Скажем так: духовное, то есть значительное, явление «значительно» именно потому, что оно выходит за свои пределы, служит выражением и символом чего-то духовно более широкого и общего, целого мира чувств и мыслей, которые, с большим или меньшим совершенством, в нем воплотились — этим и определяется степень его значительности. Любовь к такому явлению тоже «значительна». Она говорит нам кое-что и о человеке, испытывающем ее, о его отношении к тому общему, к тому миру, который отражен в данном явлении и который этому человеку, сознательно или бессознательно, тоже дорог.

Может быть, читатель удивится тому, что наш скромный герой после нескольких годиков герметически-педагогической переработки своих внутренних сил настолько углубился в духовную жизнь, что осознал «значительность» своей любви и ее объекта. Но это так, и мы об этом рассказываем. Песня о липе значила для него очень многое, целый мир, и этот мир он не мог не любить, иначе бы так безумно не влюбился в тот образ, который был его подобием. И мы знаем, что говорим, если добавим, — хотя это, может, и покажется несколько туманным, — что его судьба сложилась бы совсем иначе, если бы он не был столь бесконечно восприимчив к очарованию той сферы чувств, того общего духовного строя, которым с такой интимной таинственностью была проникнута эта песня. Однако именно данная судьба привела его к внутреннему росту, к необычным событиям, вызвала минуты самопознания, поставила перед ним проблемы «правления», что, в свою очередь, сделало его зрелым для проникновенной критики этого особого мира и его образа, конечно, достойного беспредельного восхищения, а также своей любви к нему, и побудило все это подвергнуть сомнениям совести.

Однако тот, кто решил бы, что такие сомнения могут умалить любовь, решительно ничего не понимает в любви. Эти сомнения придают ей, наоборот, особую остроту. Они-то и пробуждают жало страсти, почему страсть можно было бы даже определить как «сомневающуюся любовь». В чем же заключались сомнения, тревожившие Ганса Касторпа как «правителя», его совесть и нравственность, и ставившие под вопрос дозволенность его любви к волшебной песне и связанным с нею миром? И что это за мир, который, как подсказывали ему предчувствия совести, должен быть миром запретной любви?

То была смерть.

Но ведь это же явное безумие! Такая великолепная песня! Настоящий шедевр, рожденный из последних и священных глубин народной души; неоценимое сокровище, прообраз душевности, воплощение прелести! Какая недостойная клевета!
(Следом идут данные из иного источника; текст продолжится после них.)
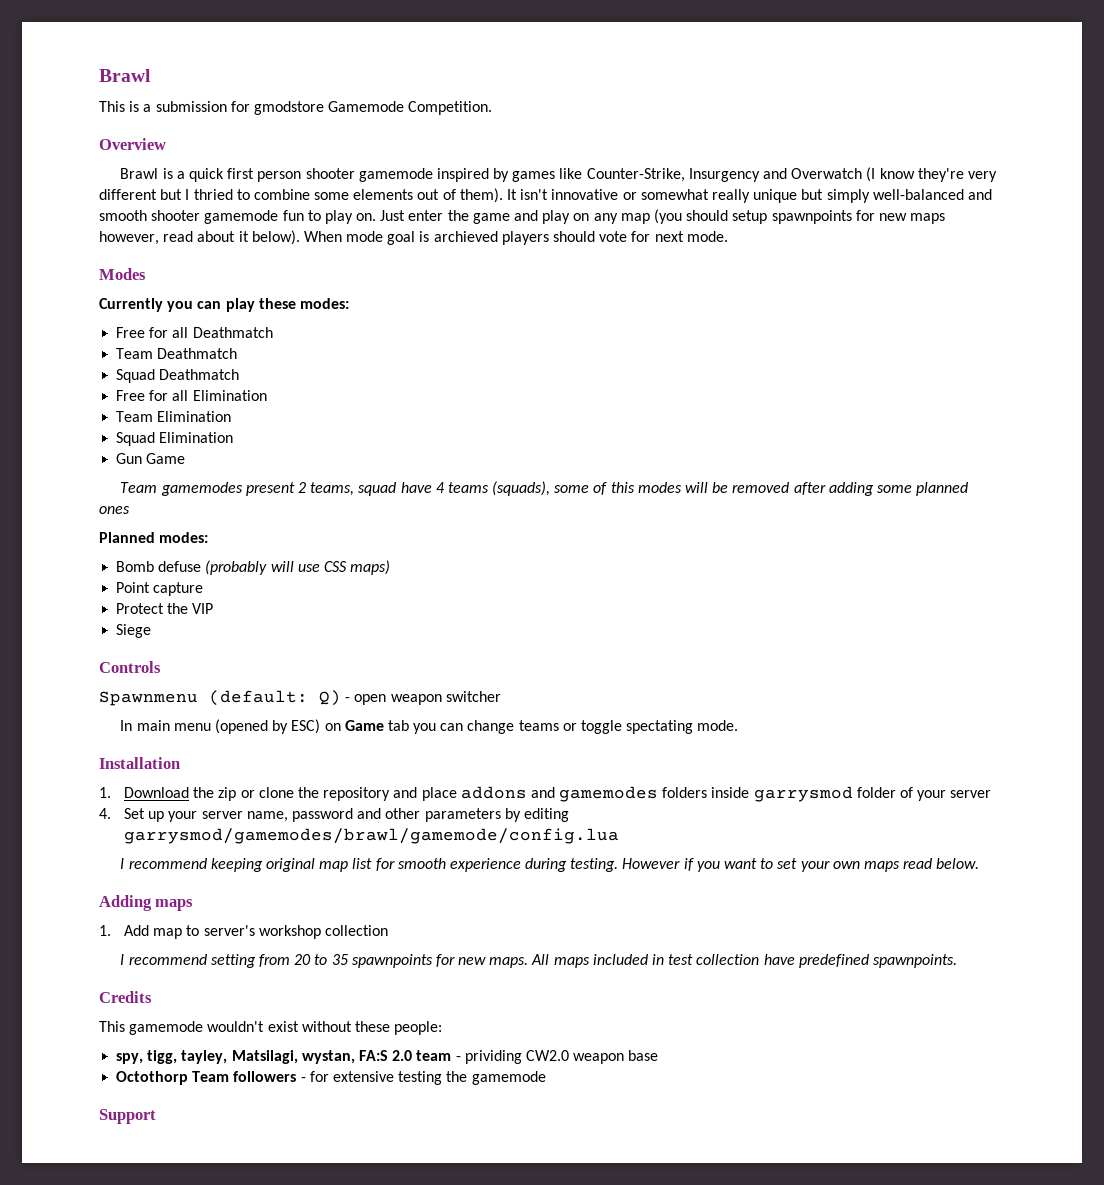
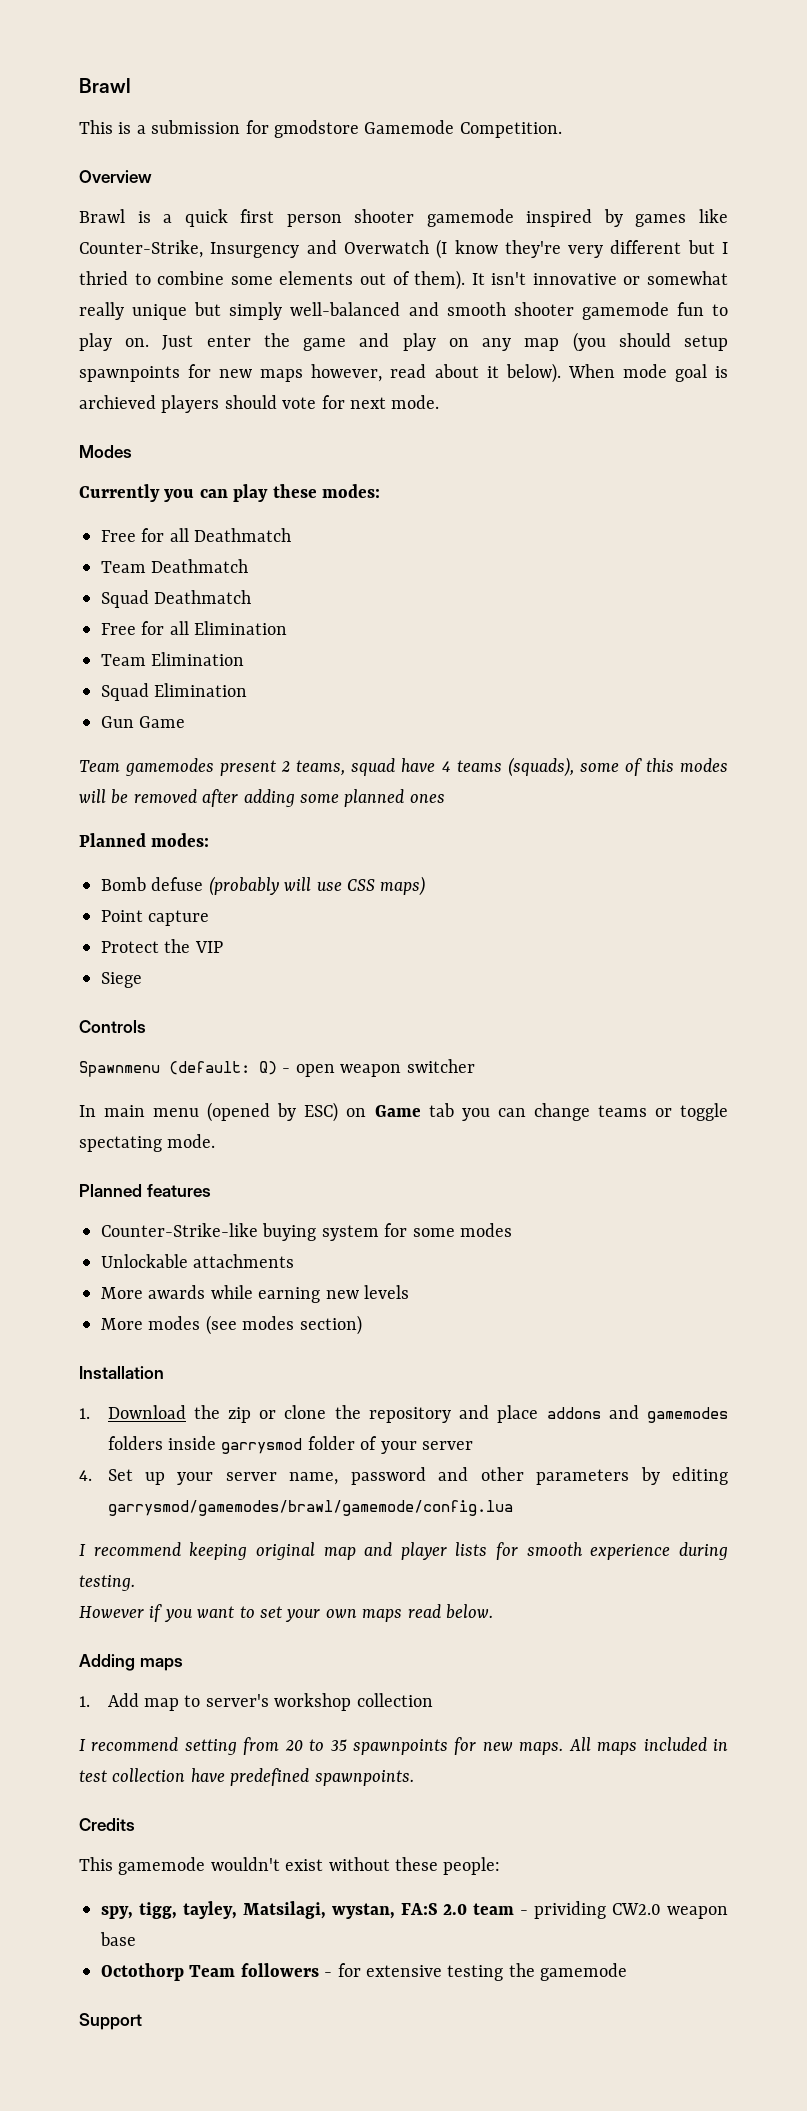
+ Planned features
+ Counter-Strike-like buying system for some modes
+ Unlockable attachments
+ More awards while earning new levels
+ More modes (see modes section)
- I recommend keeping original map list for smooth experience during testing. However if you want to set your own maps read below.
+ I recommend keeping original map and player lists for smooth experience during testing.
+ However if you want to set your own maps read below.

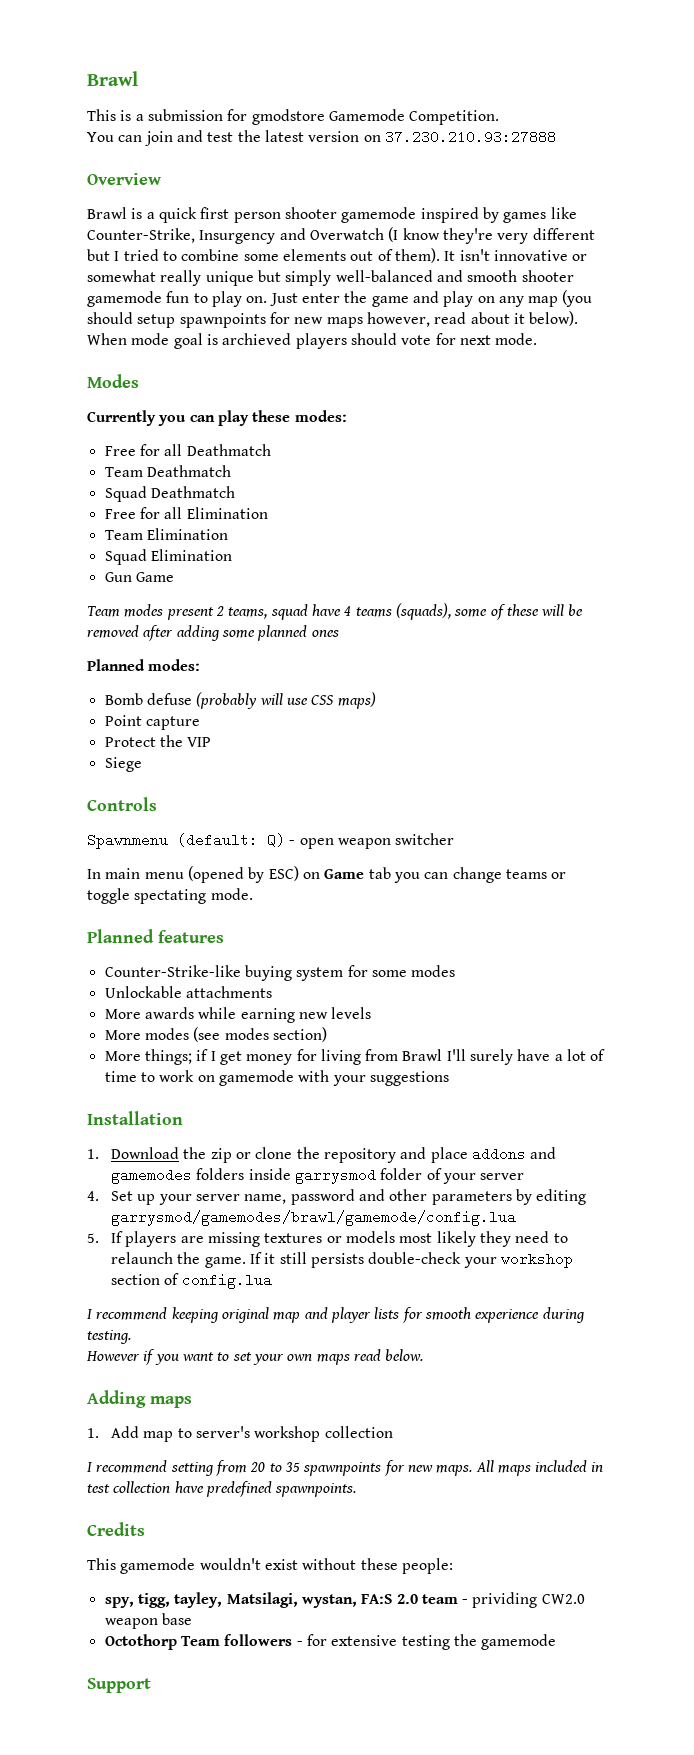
+ You can join and test the latest version on 37.230.210.93:27888
- Brawl is a quick first person shooter gamemode inspired by games like Counter-Strike, Insurgency and Overwatch (I know they're very different but I thried to combine some elements out of them).
+ Brawl is a quick first person shooter gamemode inspired by games like Counter-Strike, Insurgency and Overwatch (I know they're very different but I tried to combine some elements out of them).
- Team gamemodes present 2 teams, squad have 4 teams (squads), some of this modes will be removed after adding some planned ones
+ Team modes present 2 teams, squad have 4 teams (squads), some of these will be removed after adding some planned ones
+ More things; if I get money for living from Brawl I'll surely have a lot of time to work on gamemode with your suggestions
+ 5. If players are missing textures or models most likely they need to relaunch the game. If it still persists double-check your workshop section of config.lua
Да, да, да, все это чудесно, так сказал бы, вероятно, каждый порядочный человек. И все же за этим прекрасным произведением стояла смерть. Эту связь со смертью можно было любить, но, ощущая себя «правителем», нельзя было не предчувствовать, не отдавать себе отчет в известной недозволенности такой любви. По своей собственной первоначальной сути эта песня могла и не таить в себе симпатии к смерти, а напротив — нечто глубоко народное, полное жизненных сил, но духовная симпатия к ней была симпатией к смерти; чистое благоговение, само простодушие, лежавшее в основе этой песни, — их, конечно, ни в какой мере нельзя было оспаривать; но их результатом, их следствием были явления мрака.